The Function of CRCP 265: Rendering Legal Services through a Professional Company, 0518 COBJ, Vol. 47, No. 5 Pg. 25

AuthorDAVID C. LITTLE AND CHRISTOPHER B. LITTLE, J.
PositionVol. 47, 5 [Page 25]

47 Colo.Law. 25

The Function of CRCP 265: Rendering Legal Services through a Professional Company

Vol. 47, No. 5 [Page 25]

The Colorado Lawyer

May, 2018

WHOOPS—LEGAL MALPRACTICE PREVENTION

DAVID C. LITTLE AND CHRISTOPHER B. LITTLE, J.

During the 1960s, changes began to appear in the composition of legal professional organizations in Colorado. For more than 400 years, to the middle of the 20th century, the delivery of legal services in the United States was essentially an individual, personal activity of a lawyer on behalf of a client, and the legal ramifications of the delivery of such services reflected the intimacy of this process.1 Te fees the lawyer earned for rendering legal services were currently and directly taxed for income tax purposes as personal income to the lawyer.

While lawyers continued to be subject to current personal income taxation on income earned from the furnishing of legal services, service providers in other professions—such as accountants, doctors, and engineers, who could render their services from within professional companies—were beginning to enjoy more liberal tax treatment for the income they derived from their practices, including being able to establish tax-deferred pension and profit-sharing plans. Te law of personal income taxation was changing by virtue of the opportunities created by state legislatures and the federal income tax laws and regulations for those other service providers to incorporate and provide their professional services as a function of their “professional corporations.” They were thus able to take advantage of various characteristics of tax and tax accounting processes.

Those benefits were not available to lawyers because the prevailing constrictions on the practice of law did not allow the delivery of legal services through entities such as corporations for which tax advantages were provided by the tax laws, and state entity-formation laws provided limitations on the liability of each owner for the entities’ commercial obligations as well as for the professional misconduct of their fellow owners and their employees. From time immemorial to the middle of the 1900s, the practice of law was limited to individuals practicing alone or as employees or partners in general partnerships. Corporations and other organizations providing limited tax liability to their owners could not “practice law.”2 More specifically, lawyers could not practice law from within entities that were privileged, by state statute, with the attribute of limited liability.

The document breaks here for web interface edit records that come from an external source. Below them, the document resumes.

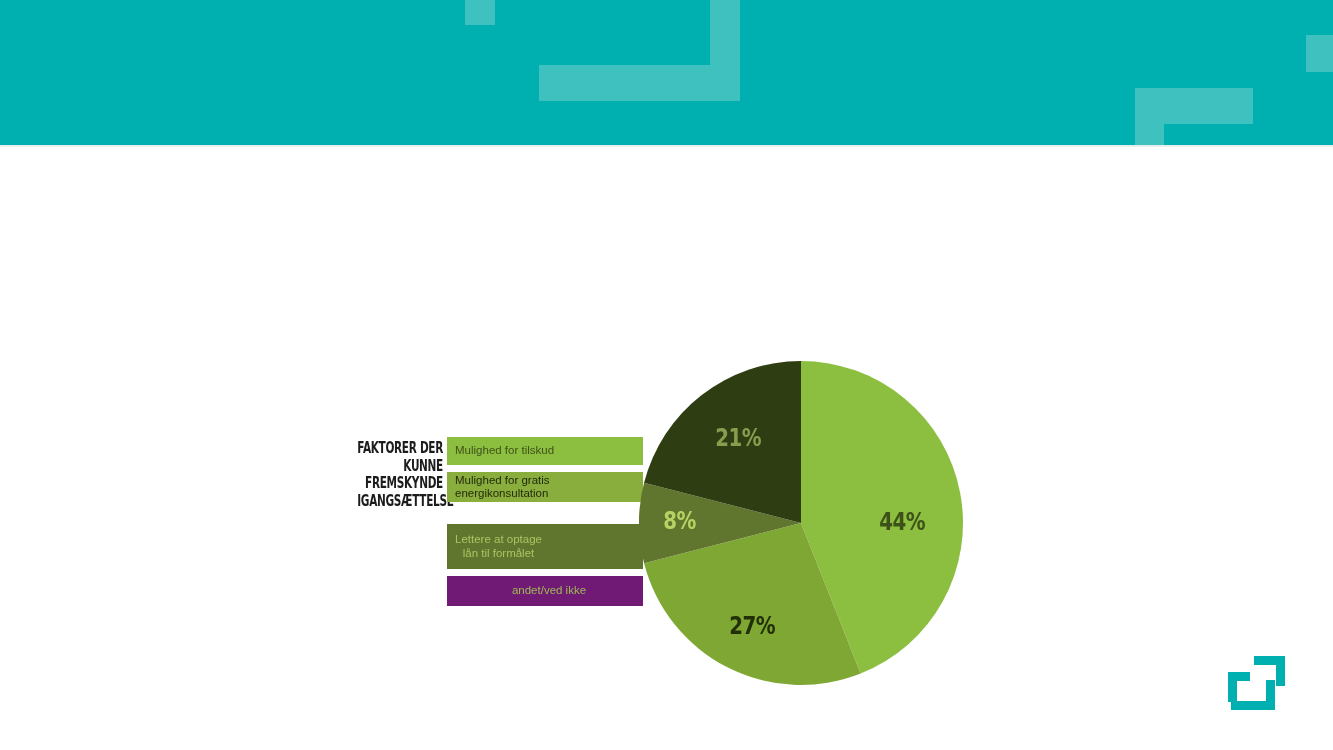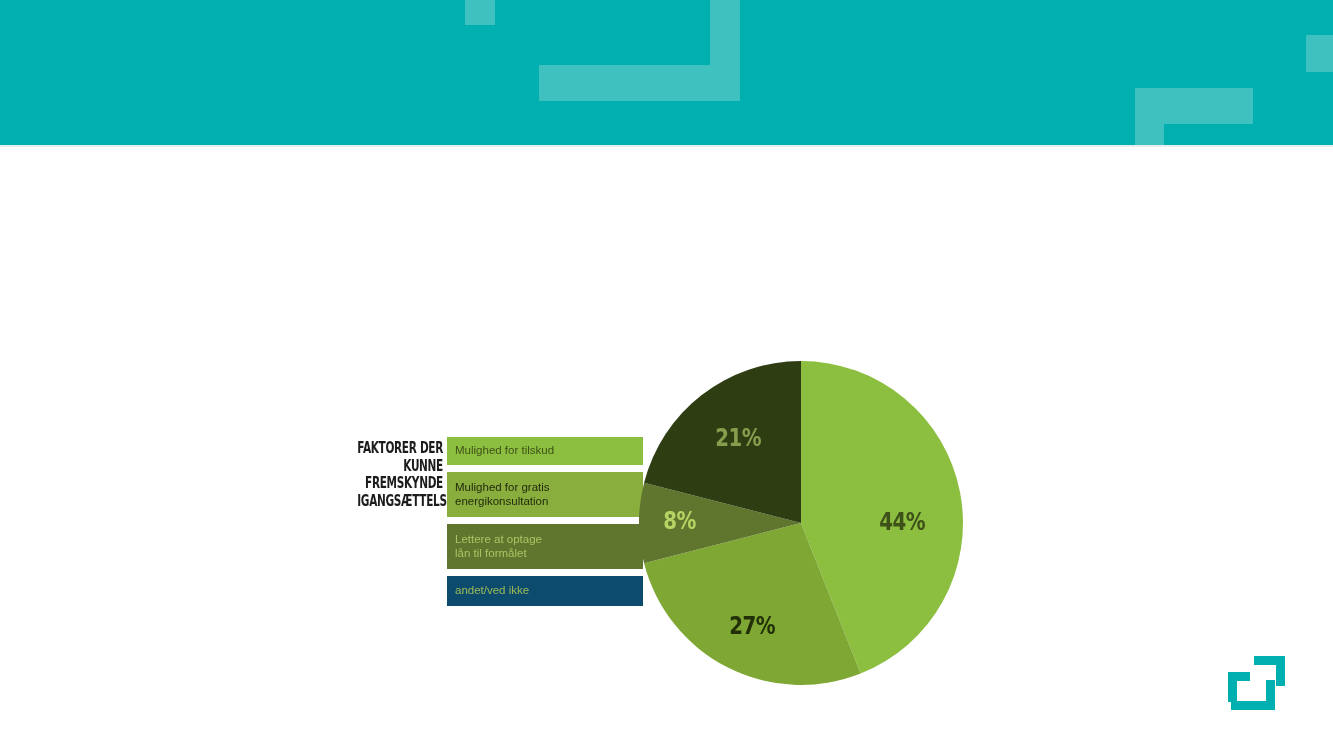--- a/index.html
+++ b/index.html
@@ -59,23 +59,23 @@
   .legend-bar {
     position:absolute; left:114px;
     width:196px;
     display:flex; align-items:center;
     padding-left:8px;
     font-size:11.5px;
     line-height:13.5px;
     font-family:"Liberation Sans", sans-serif;
   }
   #legend-bar-0 { top:0px;   height:28px; background:#8CBE40; color:#3F5218; }
-  #legend-bar-1 { top:35px;  height:45px; background:#8AAE3E; color:#232C0C; }
-  #legend-bar-2 { top:87px;  height:45px; background:#60762E; color:#A9C563; }
-  #legend-bar-3 { top:139px; height:30px; background:#0c4a6e; color:#9DBA55; }
+  #legend-bar-1 { top:35px;  height:30px; background:#8AAE3E; color:#232C0C; }
+  #legend-bar-2 { top:87px;  height:45px; background:#60762E; color:#A9C563;text-align:center; }
+  #legend-bar-3 { top:139px; height:30px; background:#701a75; color:#9DBA55;justify-content:center; }
 
   
   #pie {
     position:absolute;
     left:639px; top:361px;
     width:324px; height:324px;
   }
   #pie svg { display:block; width:324px; height:324px; }
 
   .pct-label {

During the second half of the 1900s, bar associations began suggesting, to the courts and other relevant bar regulatory systems, the notion of authorizing the delivery of legal services through corporate vehicles—that is, enabling corporations to practice law. In response, in 1961 the Colorado Supreme Court issued the first of a number of relevant court rules, Colorado Rule of Civil Procedure (Rule) 231.3 Tis Rule essentially permitted corporations to practice law. More precisely, it permitted lawyers to practice law with other lawyers with the protections of corporate limited liability. And it enabled the lawyer–shareholders of corporations that were organized to practice law to participate in the tax-planning opportunities that were available to other professional practitioners such as accountants, doctors, and engineers. Under Rule 231, lawyers could incorporate under applicable corporate statutes and avail themselves of the tax opportunities of qualified pension plans and deferred profit-sharing plans, while limiting their personal liability for the commercial obligations of their corporations other than those for...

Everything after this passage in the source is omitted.